#### [WHAT THE EXERCISE ASKS]
Go through the records and copy each line where the string "font" occurs.

#### [AVAILABLE DATA]
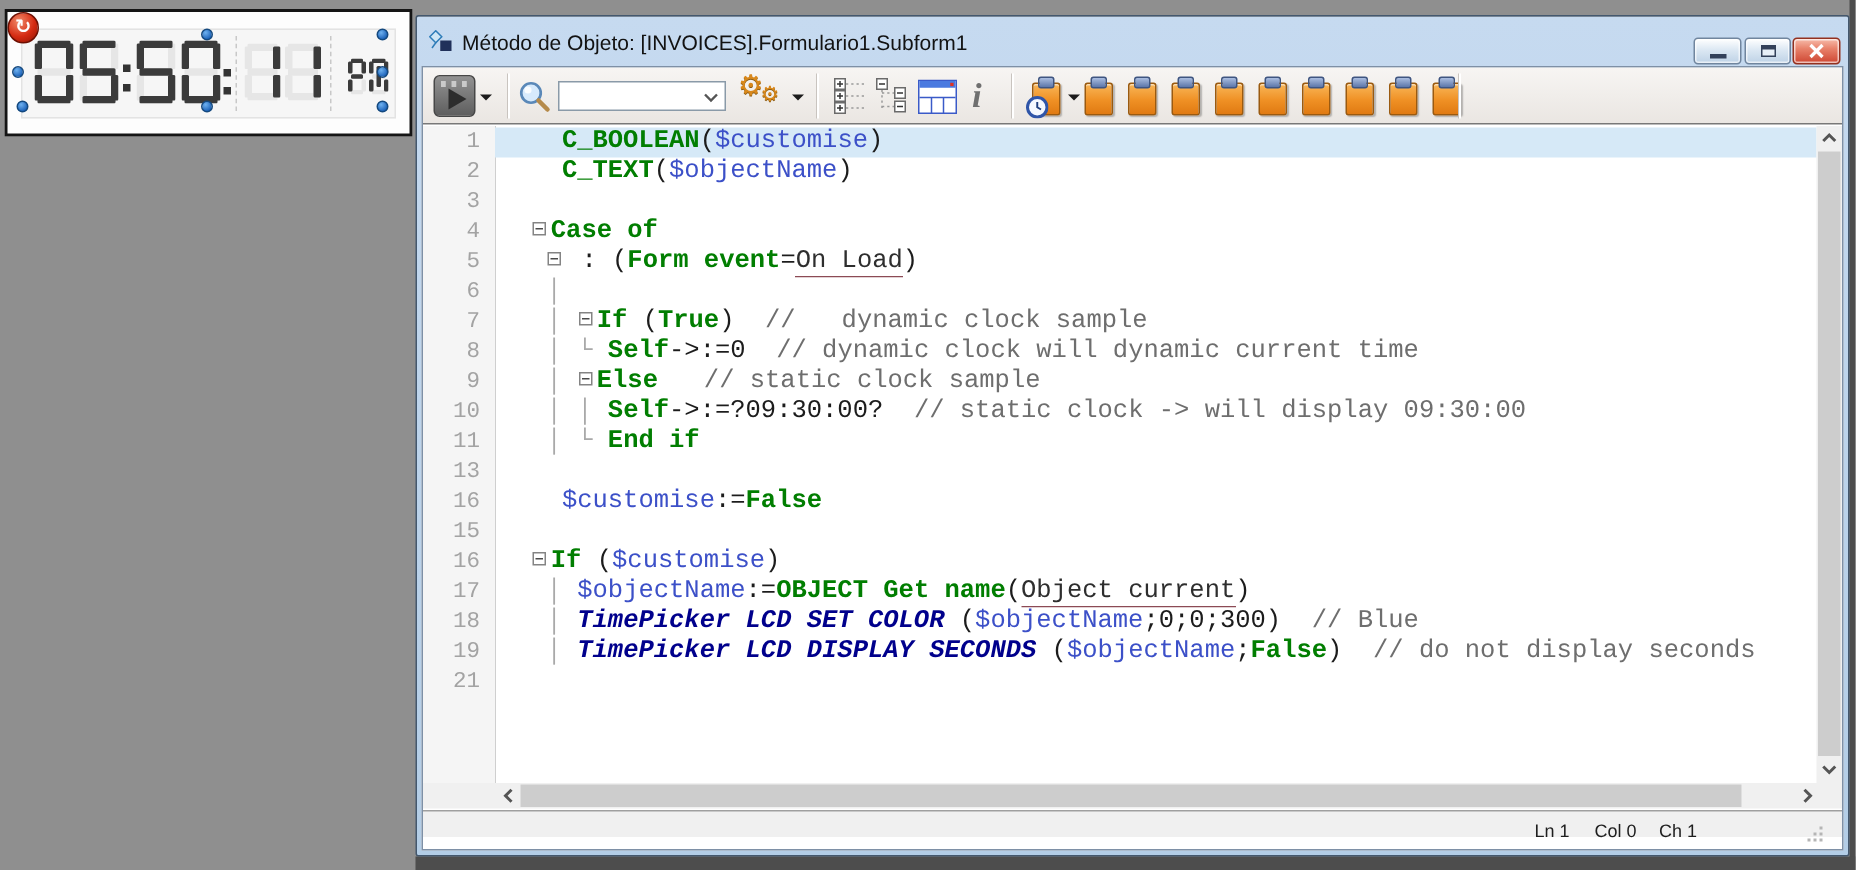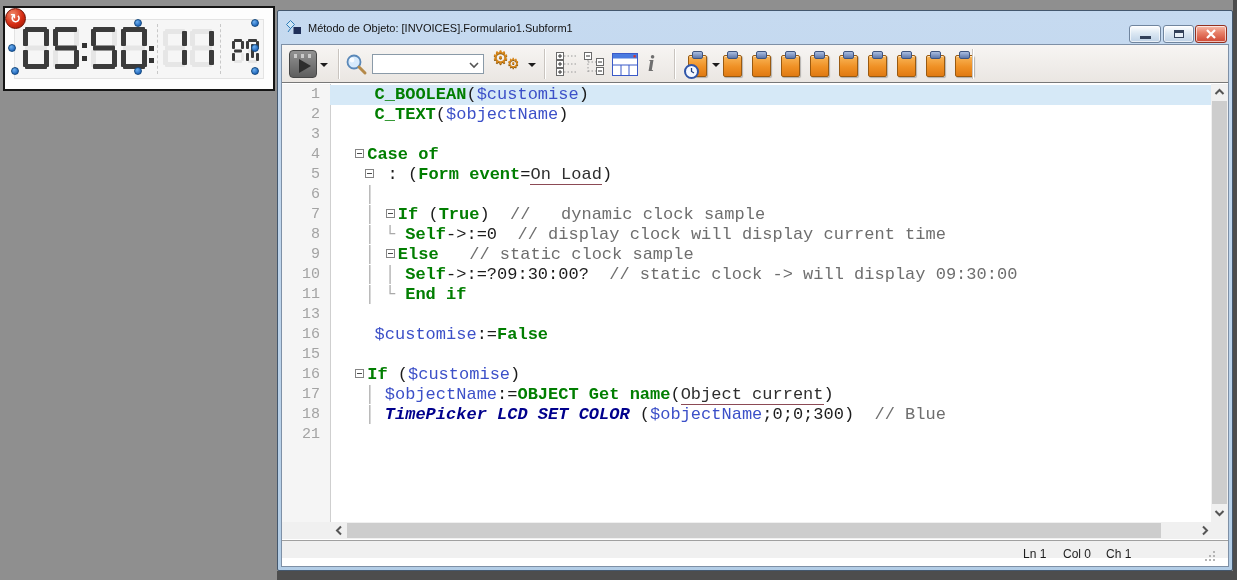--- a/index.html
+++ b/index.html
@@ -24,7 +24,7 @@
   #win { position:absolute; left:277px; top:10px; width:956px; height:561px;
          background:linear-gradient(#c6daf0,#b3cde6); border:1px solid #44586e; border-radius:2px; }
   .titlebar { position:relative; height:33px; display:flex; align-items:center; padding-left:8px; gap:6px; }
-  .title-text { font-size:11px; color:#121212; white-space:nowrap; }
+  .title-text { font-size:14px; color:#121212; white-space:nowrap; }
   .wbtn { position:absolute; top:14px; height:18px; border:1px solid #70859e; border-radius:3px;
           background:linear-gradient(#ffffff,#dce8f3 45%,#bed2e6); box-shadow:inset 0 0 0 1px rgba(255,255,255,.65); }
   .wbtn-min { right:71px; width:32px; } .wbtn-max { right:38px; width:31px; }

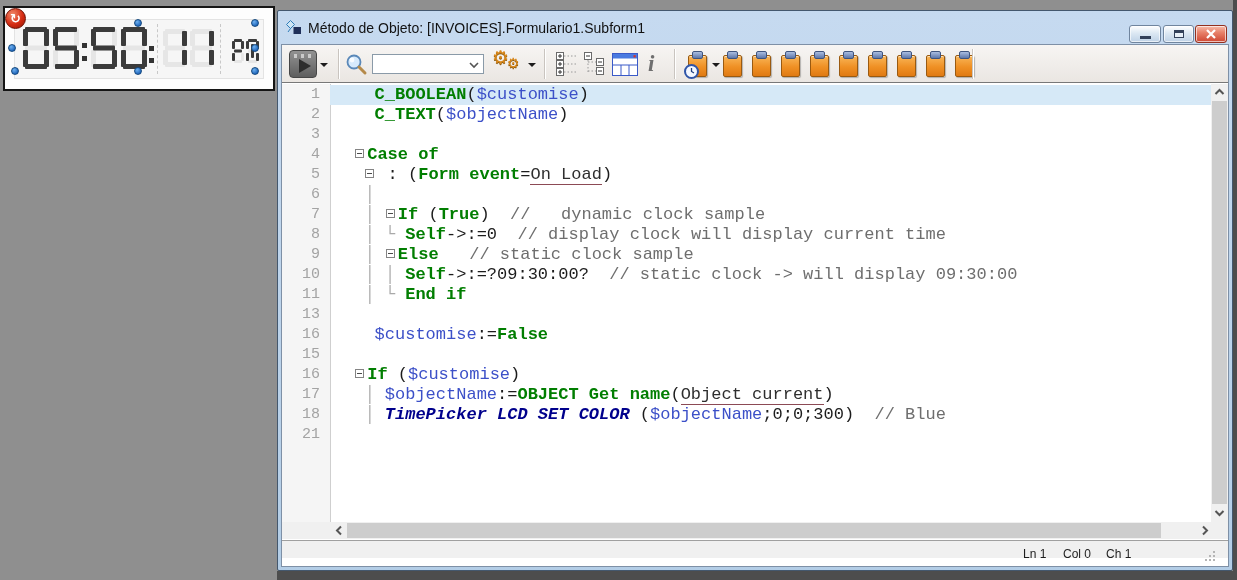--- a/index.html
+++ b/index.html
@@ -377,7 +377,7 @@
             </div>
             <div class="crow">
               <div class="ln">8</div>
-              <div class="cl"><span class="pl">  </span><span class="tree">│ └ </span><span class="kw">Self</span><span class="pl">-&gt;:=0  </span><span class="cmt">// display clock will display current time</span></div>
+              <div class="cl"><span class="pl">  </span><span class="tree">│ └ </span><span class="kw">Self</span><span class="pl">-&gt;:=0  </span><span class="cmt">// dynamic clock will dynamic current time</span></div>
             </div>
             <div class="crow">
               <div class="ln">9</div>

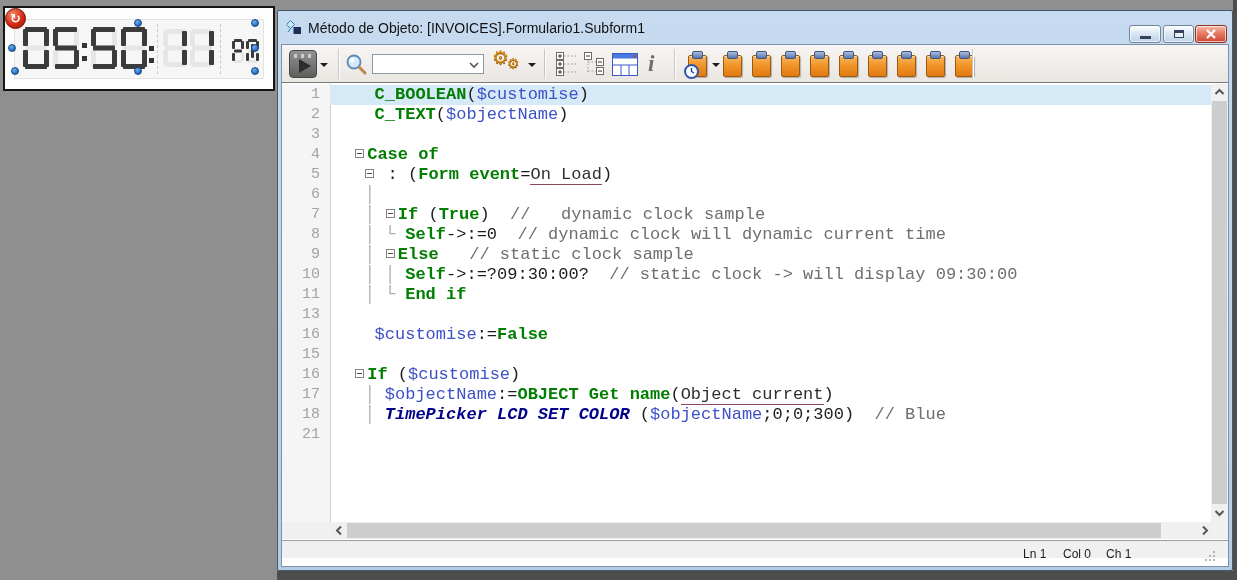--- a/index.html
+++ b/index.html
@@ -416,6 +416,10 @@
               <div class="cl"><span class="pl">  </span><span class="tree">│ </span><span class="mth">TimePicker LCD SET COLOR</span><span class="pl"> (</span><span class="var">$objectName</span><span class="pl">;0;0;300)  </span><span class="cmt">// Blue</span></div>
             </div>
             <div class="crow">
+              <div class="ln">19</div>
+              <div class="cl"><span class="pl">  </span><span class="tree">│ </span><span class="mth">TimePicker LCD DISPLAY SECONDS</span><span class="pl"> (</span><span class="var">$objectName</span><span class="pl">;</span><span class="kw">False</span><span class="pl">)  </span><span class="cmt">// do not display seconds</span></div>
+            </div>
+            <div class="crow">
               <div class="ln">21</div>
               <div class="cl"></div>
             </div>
* * *
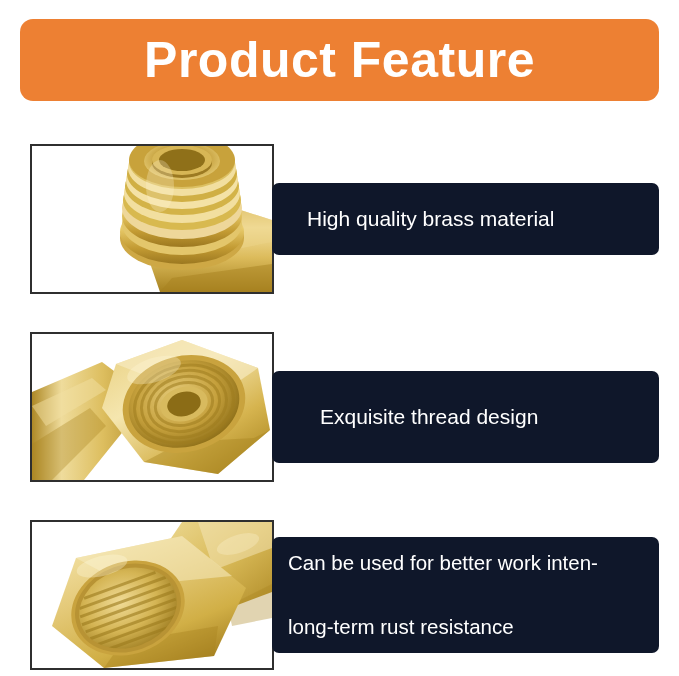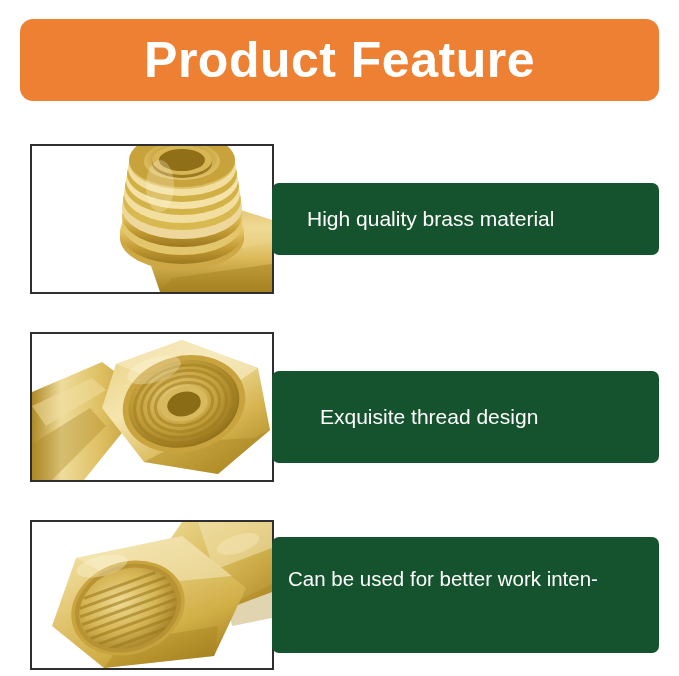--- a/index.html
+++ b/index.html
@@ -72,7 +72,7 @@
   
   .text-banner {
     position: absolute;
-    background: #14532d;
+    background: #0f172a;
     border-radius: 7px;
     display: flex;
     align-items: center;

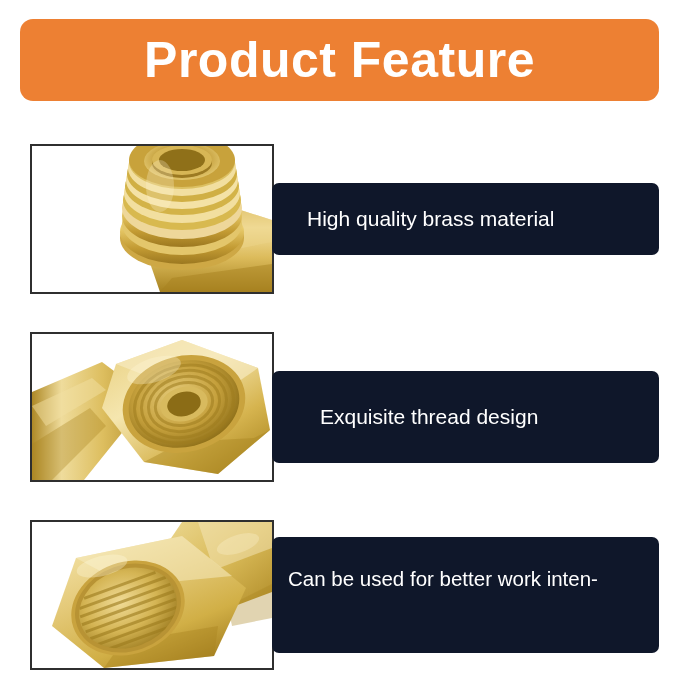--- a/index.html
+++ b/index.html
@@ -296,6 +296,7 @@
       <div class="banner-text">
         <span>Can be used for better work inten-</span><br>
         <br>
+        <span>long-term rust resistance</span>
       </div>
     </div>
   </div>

#### [YOUR RESPONSE]
-  .title-text { font-size:11px; color:#121212; white-space:nowrap; }
+  .title-text { font-size:14px; color:#121212; white-space:nowrap; }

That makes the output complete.